§ ABOUT THIS EXERCISE
Looking at the entries, how many lines hold the word "none"? State the number by itself.

§ GIVEN DATA

####

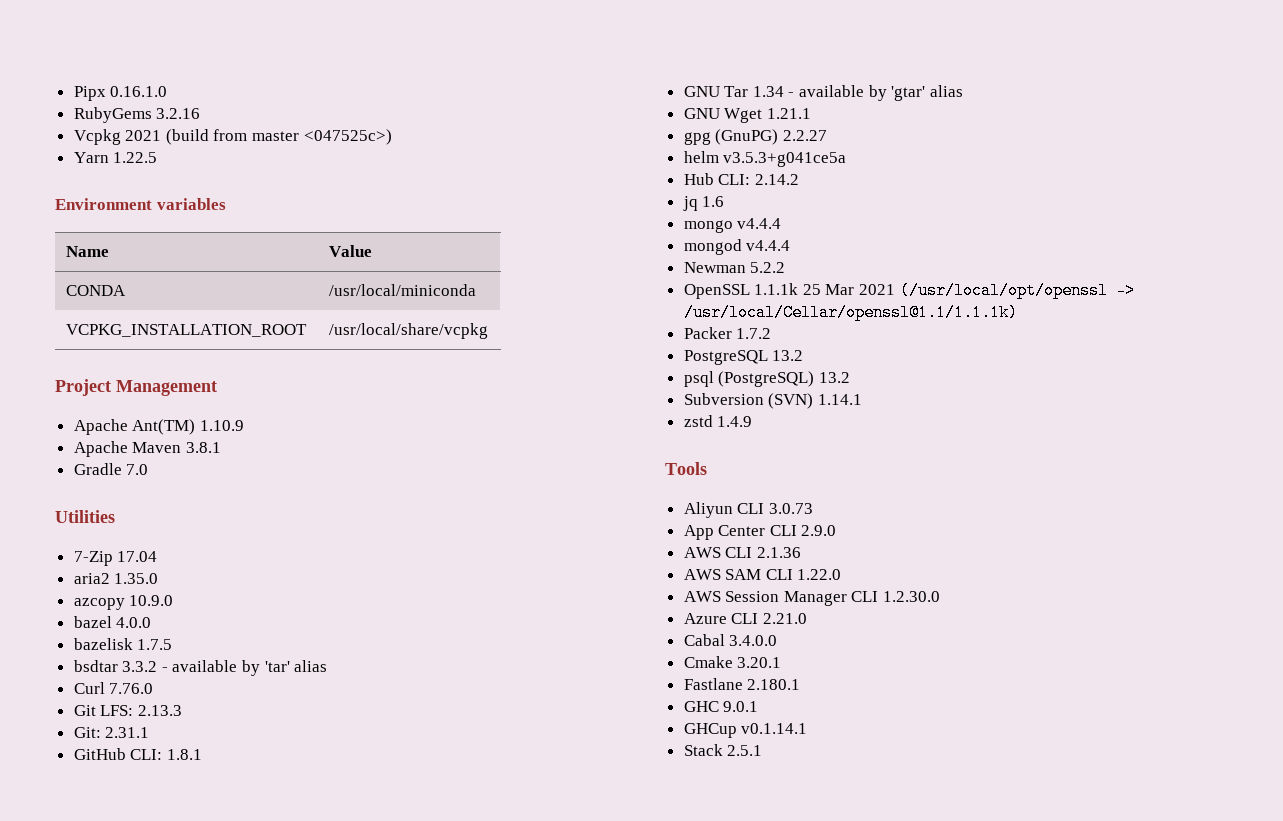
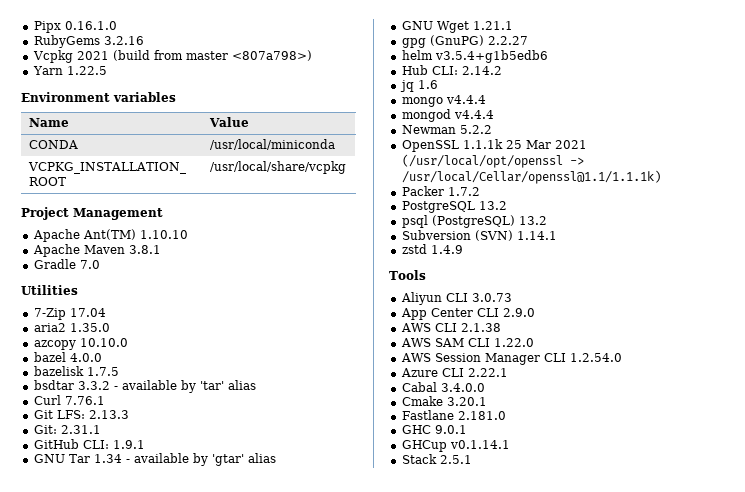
[303,129,392,145] <047525c>) -> [231,50,312,61] <807a798>)
[199,420,244,431] 1.10.9 -> [139,230,188,239] 1.10.10
[129,595,174,606] 10.9.0 -> [79,338,128,347] 10.10.0
[109,683,154,694] 7.76.0 -> [64,396,105,405] 7.76.1
[166,749,202,760] 1.8.1 -> [112,440,145,449] 1.9.1
[723,152,847,167] v3.5.3+g041ce5a -> [434,50,548,63] v3.5.4+g1b5edb6
[756,547,801,558] 2.1.36 -> [460,323,501,332] 2.1.38
[883,591,941,602] 1.2.30.0 -> [569,353,622,362] 1.2.54.0
[762,613,807,624] 2.21.0 -> [467,368,508,377] 2.22.1
[747,679,801,690] 2.180.1 -> [457,411,506,420] 2.181.0

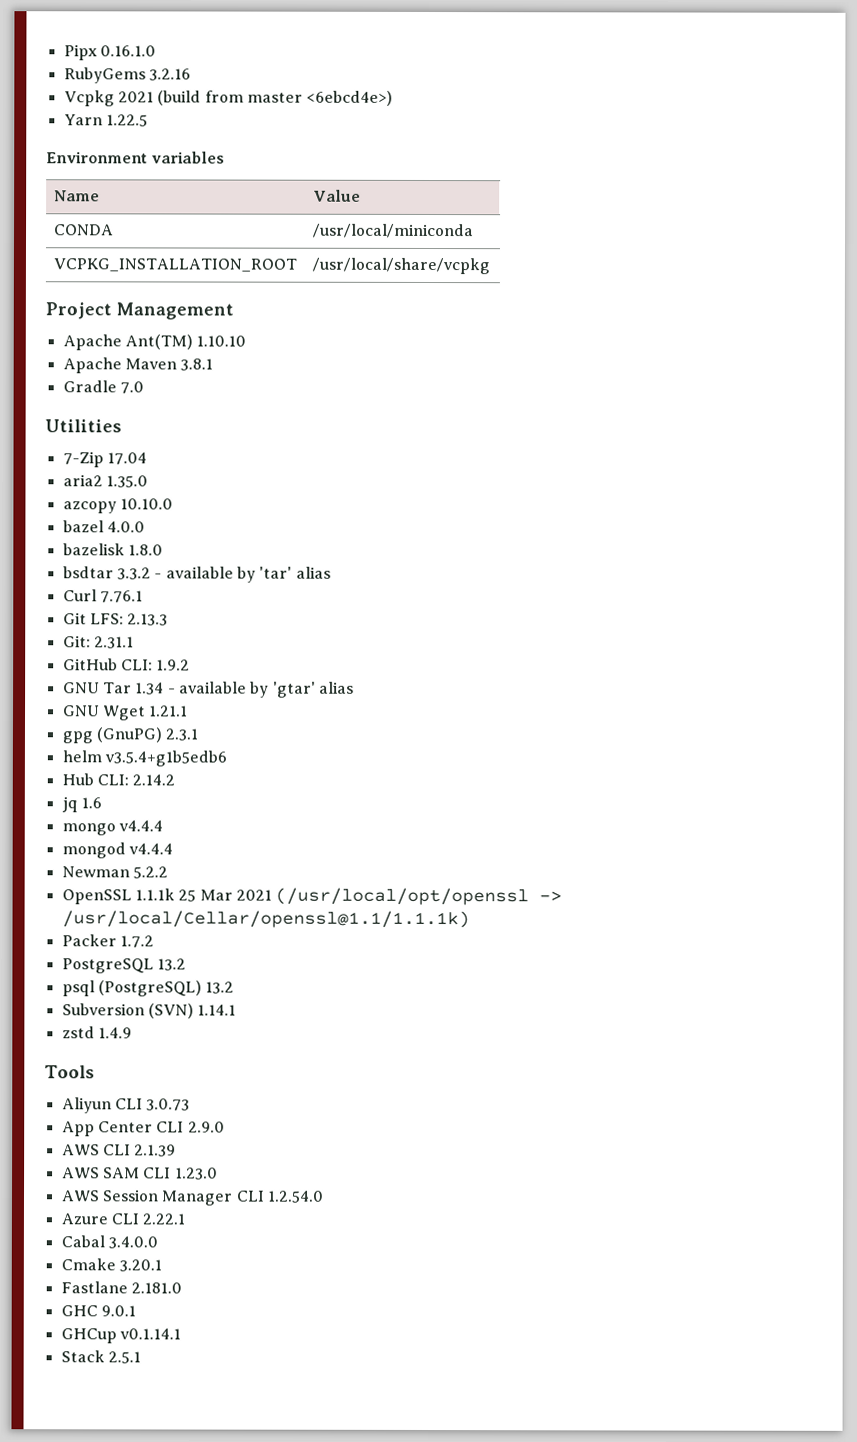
[231,50,312,61] <807a798>) -> [306,90,394,106] <6ebcd4e>)
[86,367,119,376] 1.7.5 -> [127,544,163,556] 1.8.0
[112,440,145,449] 1.9.1 -> [156,659,191,671] 1.9.2
[487,36,528,45] 2.2.27 -> [165,728,199,741] 2.3.1
[460,323,501,332] 2.1.38 -> [134,1144,177,1157] 2.1.39
[493,338,534,347] 1.22.0 -> [174,1167,218,1180] 1.23.0

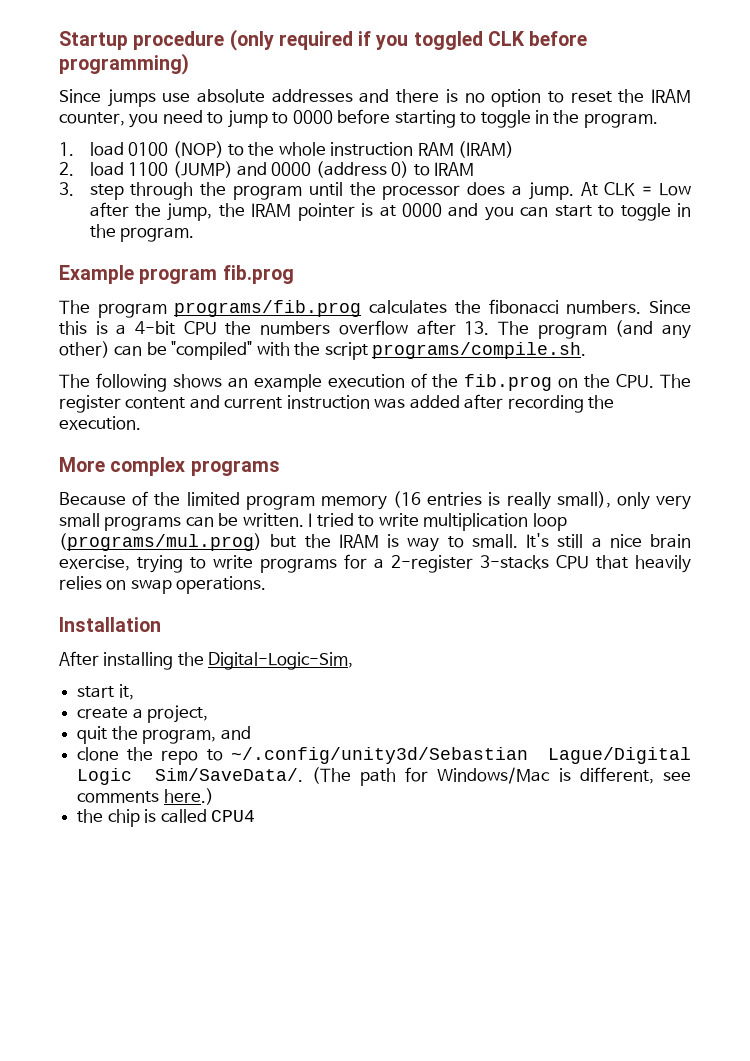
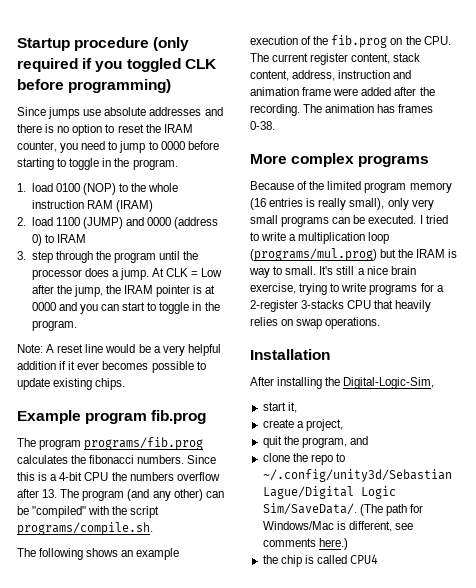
(195, 234) none -> [17,344,221,356] [17,361,206,373] [17,378,126,390] // Note: A reset line would be a very helpful addition if it ever becomes possible to update existing chips.
[59,394,615,413] [59,416,141,430] register content and current instruction was added after recording the execution. -> [272,53,421,65] [250,70,412,81] [250,87,435,96] [250,104,434,116] [250,121,275,130] current register content, stack content, address, instruction and animation frame were added after the recording. The animation has frames 0-38.
[242,513,304,527] written. -> [368,215,417,224] executed.
(419, 520) none -> [289,234,297,241] a

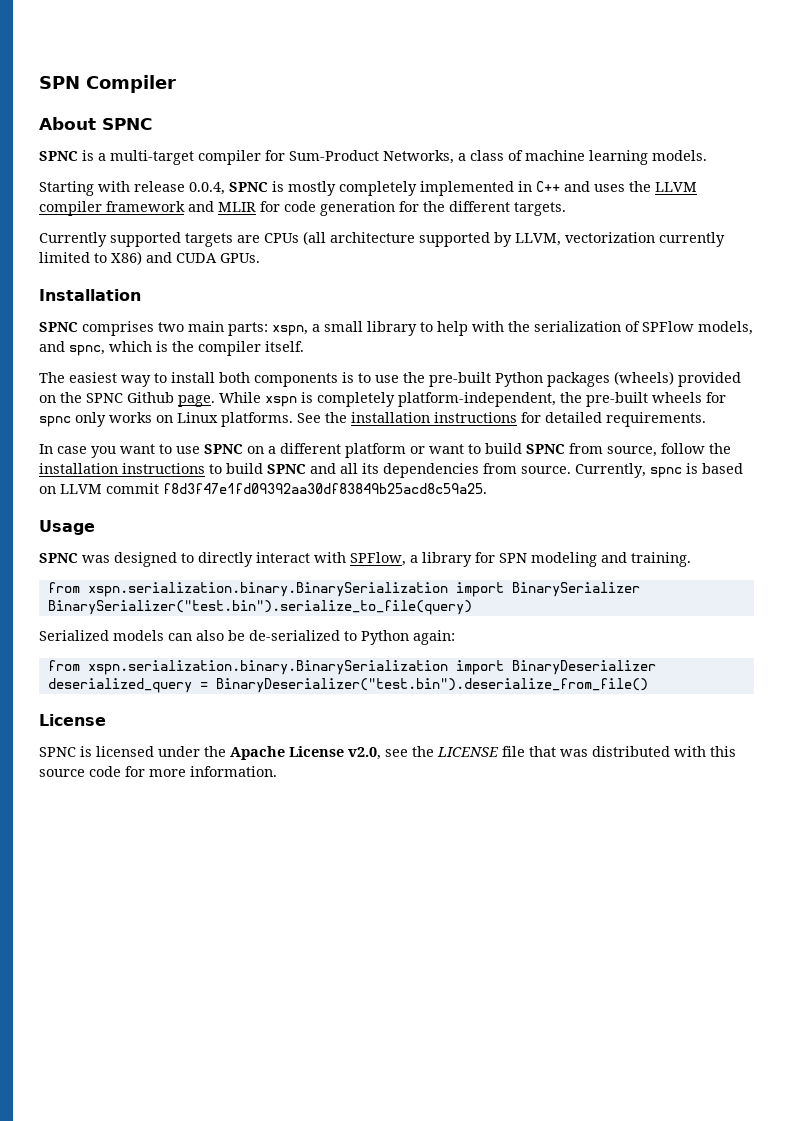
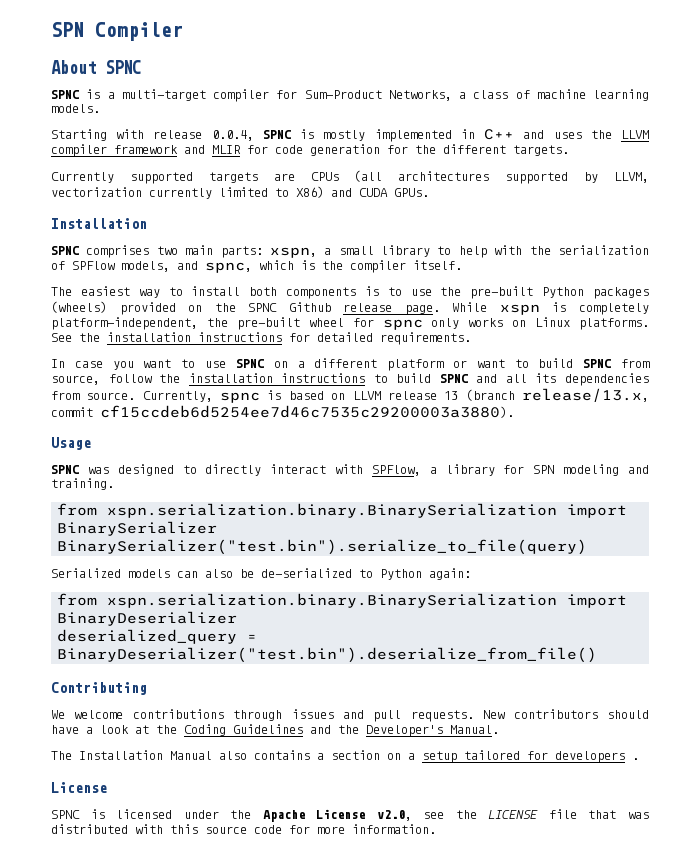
[339,181,417,196] completely -> (366, 135) none
[330,232,415,243] architecture -> [398,171,490,181] architectures
(174, 397) none -> [343,303,393,312] release
[652,392,702,403] wheels -> [308,318,344,327] wheel
[106,483,487,494] commit f8d3f47e1fd09392aa30df83849b25acd8c59a25. -> [387,388,650,402] [51,405,514,418] release 13 (branch release/13.x, commit cf15ccdeb6d5254ee7d46c7535c29200003a3880).
(648, 685) none -> [51,682,147,695] [51,709,649,722] [51,724,499,737] [51,750,639,763] // Contributing // We welcome contributions through issues and pull requests. New contributors should have a look at the Coding Guidelines and the Developer's Manual. // The Installation Manual also contains a section on a setup tailored for developers .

####

§ EXERCISE RESULT
5